* **Difference listings**

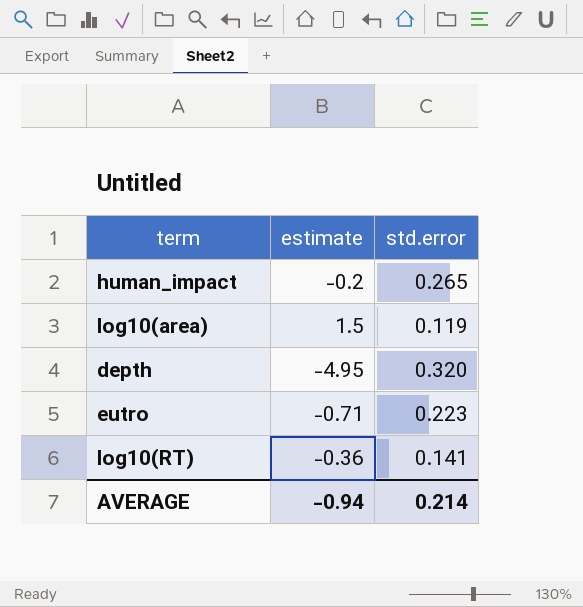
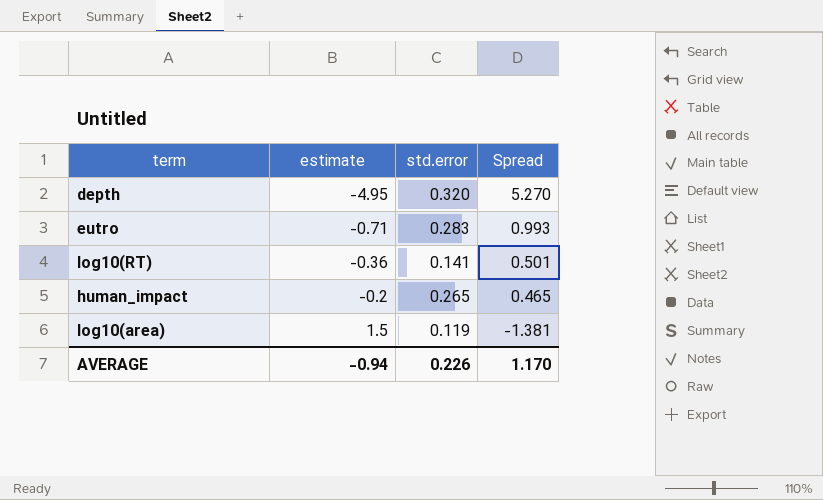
row order: none -> estimate ascending
column Spread | formula: none -> [std.error] - [estimate]
eutro | std.error: 0.223 -> 0.283
AVERAGE | std.error: 0.214 -> 0.226

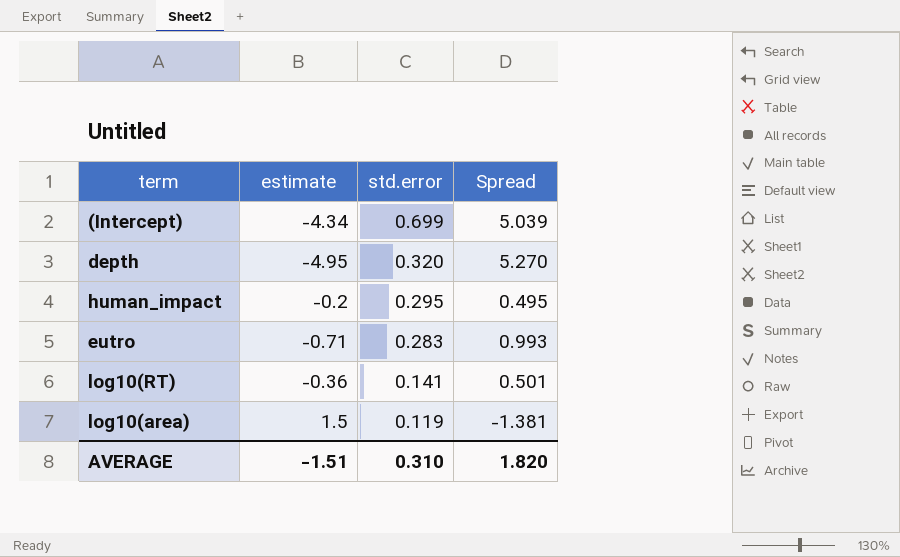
row order: estimate ascending -> std.error descending
row (Intercept): none -> -4.34 | 0.699 | 5.039
human_impact | std.error: 0.265 -> 0.295
human_impact | Spread: 0.465 -> 0.495
AVERAGE | estimate: -0.94 -> -1.51
AVERAGE | std.error: 0.226 -> 0.310
AVERAGE | Spread: 1.170 -> 1.820

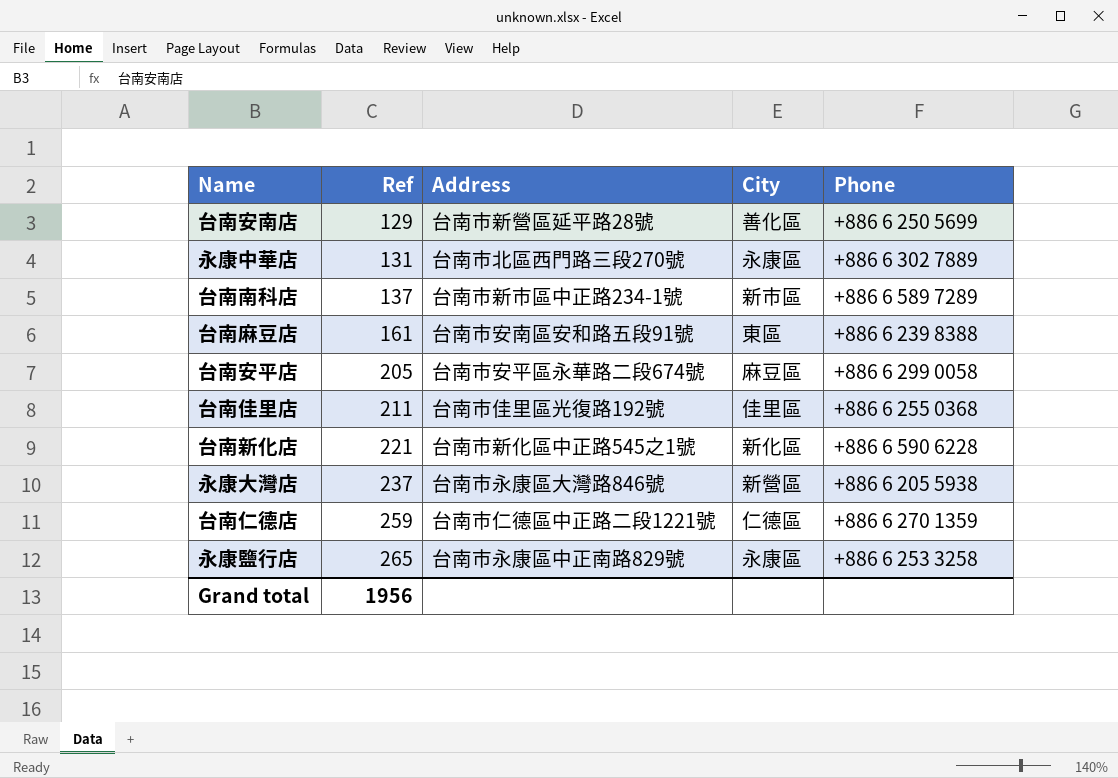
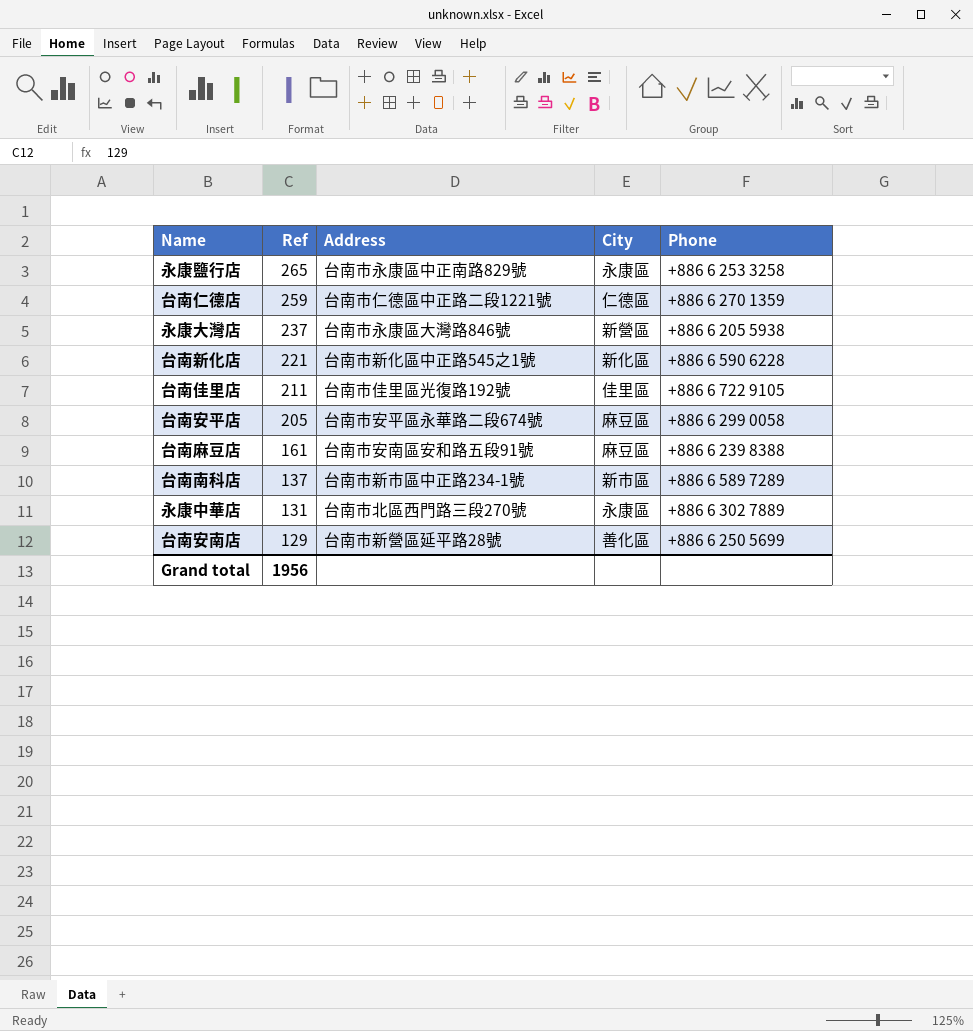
row order: Ref ascending -> Ref descending
台南佳里店 | Phone: +886 6 255 0368 -> +886 6 722 9105
台南麻豆店 | City: 東區 -> 麻豆區

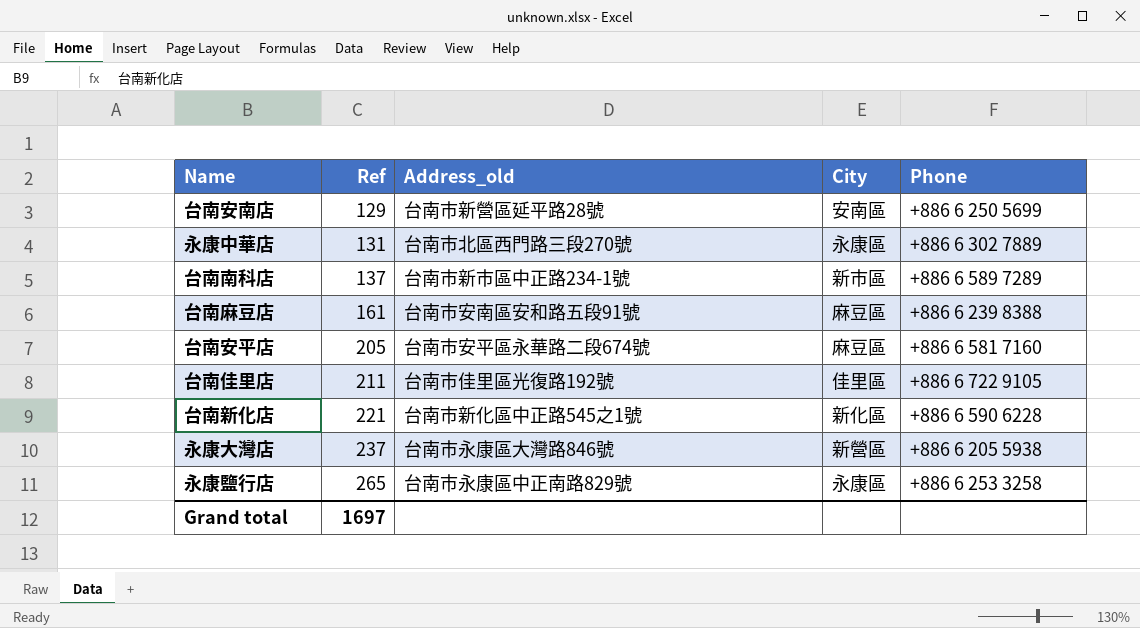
row order: Ref descending -> Ref ascending
column name: Address -> Address_old
row 台南仁德店: 259 | 台南市仁德區中正路二段1221號 | 仁德區 | +886 6 270 1359 -> none
台南安南店 | City: 善化區 -> 安南區
台南安平店 | Phone: +886 6 299 0058 -> +886 6 581 7160
Grand total | Ref: 1956 -> 1697

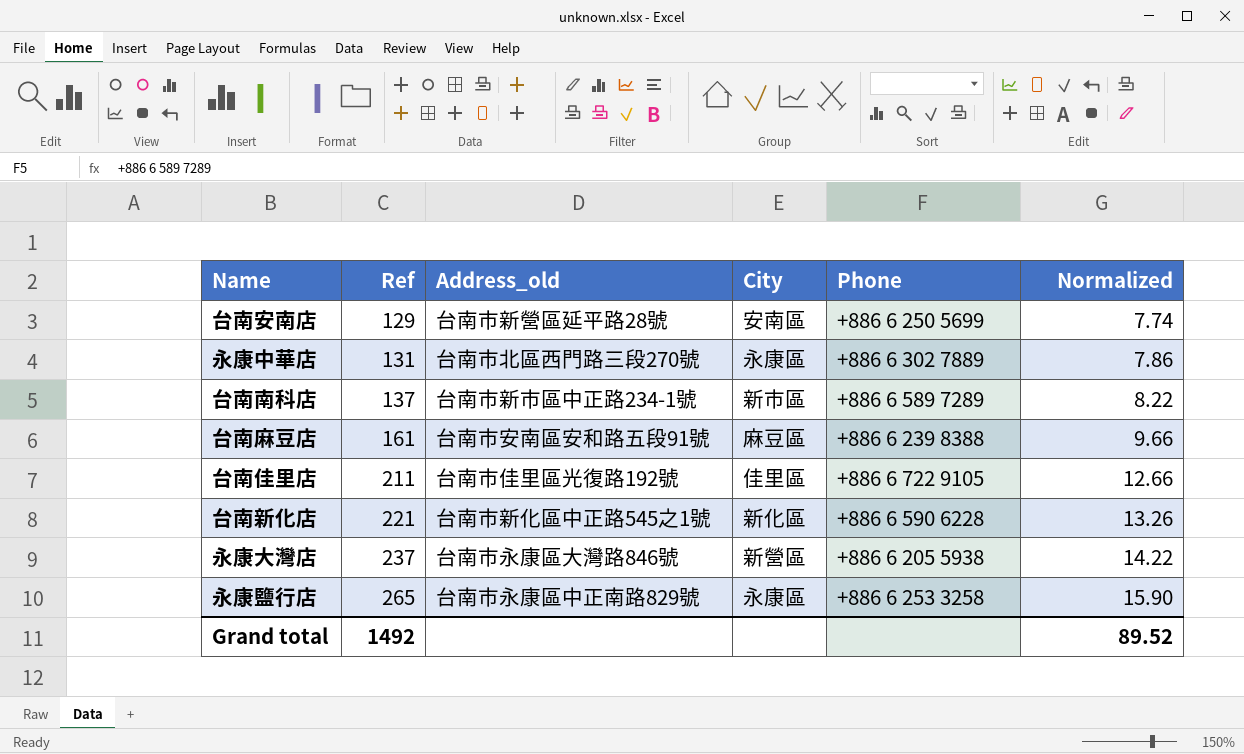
column Normalized | formula: none -> [Ref] * 0.06
row 台南安平店: 205 | 台南市安平區永華路二段674號 | 麻豆區 | +886 6 581 7160 -> none
Grand total | Ref: 1697 -> 1492

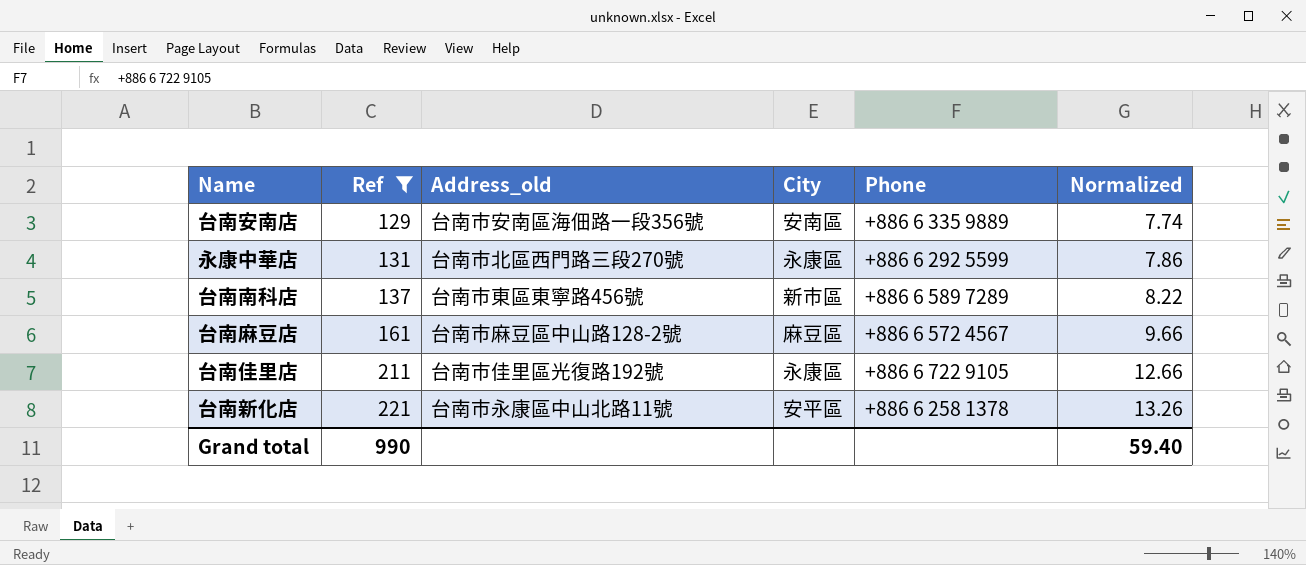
filter: none -> Ref <= 221
台南安南店 | Address_old: 台南市新營區延平路28號 -> 台南市安南區海佃路一段356號
台南安南店 | Phone: +886 6 250 5699 -> +886 6 335 9889
永康中華店 | Phone: +886 6 302 7889 -> +886 6 292 5599
台南南科店 | Address_old: 台南市新市區中正路234-1號 -> 台南市東區東寧路456號
台南麻豆店 | Address_old: 台南市安南區安和路五段91號 -> 台南市麻豆區中山路128-2號
台南麻豆店 | Phone: +886 6 239 8388 -> +886 6 572 4567
台南佳里店 | City: 佳里區 -> 永康區
台南新化店 | Address_old: 台南市新化區中正路545之1號 -> 台南市永康區中山北路11號
台南新化店 | City: 新化區 -> 安平區
台南新化店 | Phone: +886 6 590 6228 -> +886 6 258 1378
Grand total | Ref: 1492 -> 990
Grand total | Normalized: 89.52 -> 59.40

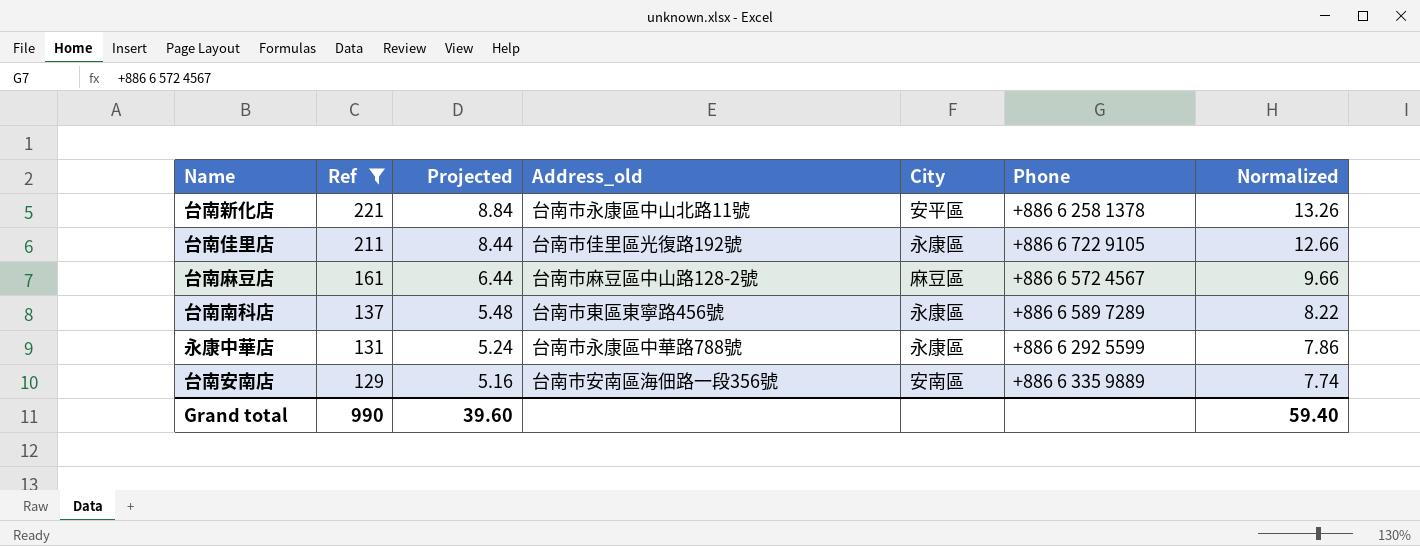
row order: Ref ascending -> Ref descending
column Projected | formula: none -> [Ref] * 0.04
台南南科店 | City: 新市區 -> 永康區
永康中華店 | Address_old: 台南市北區西門路三段270號 -> 台南市永康區中華路788號

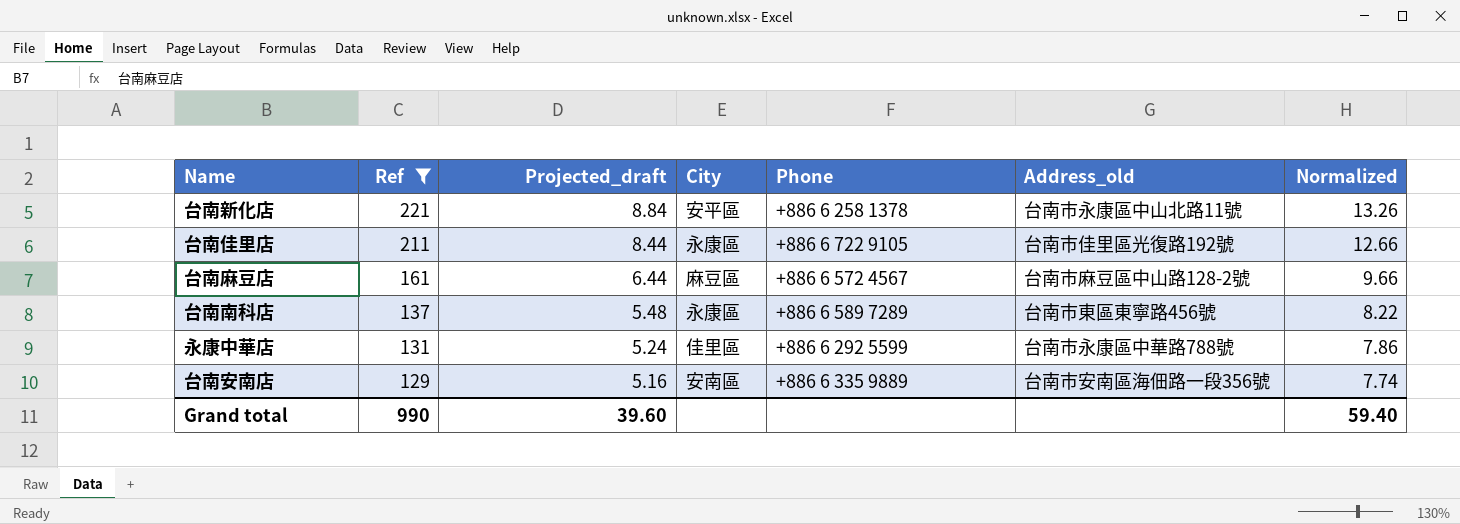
column name: Projected -> Projected_draft
column Address_old | position: 4 -> 6
永康中華店 | City: 永康區 -> 佳里區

* **What needs to be done**
Using the records above, state how many lines contain "AVERAGE"; a single number is the whole answer.

* **Task result**
4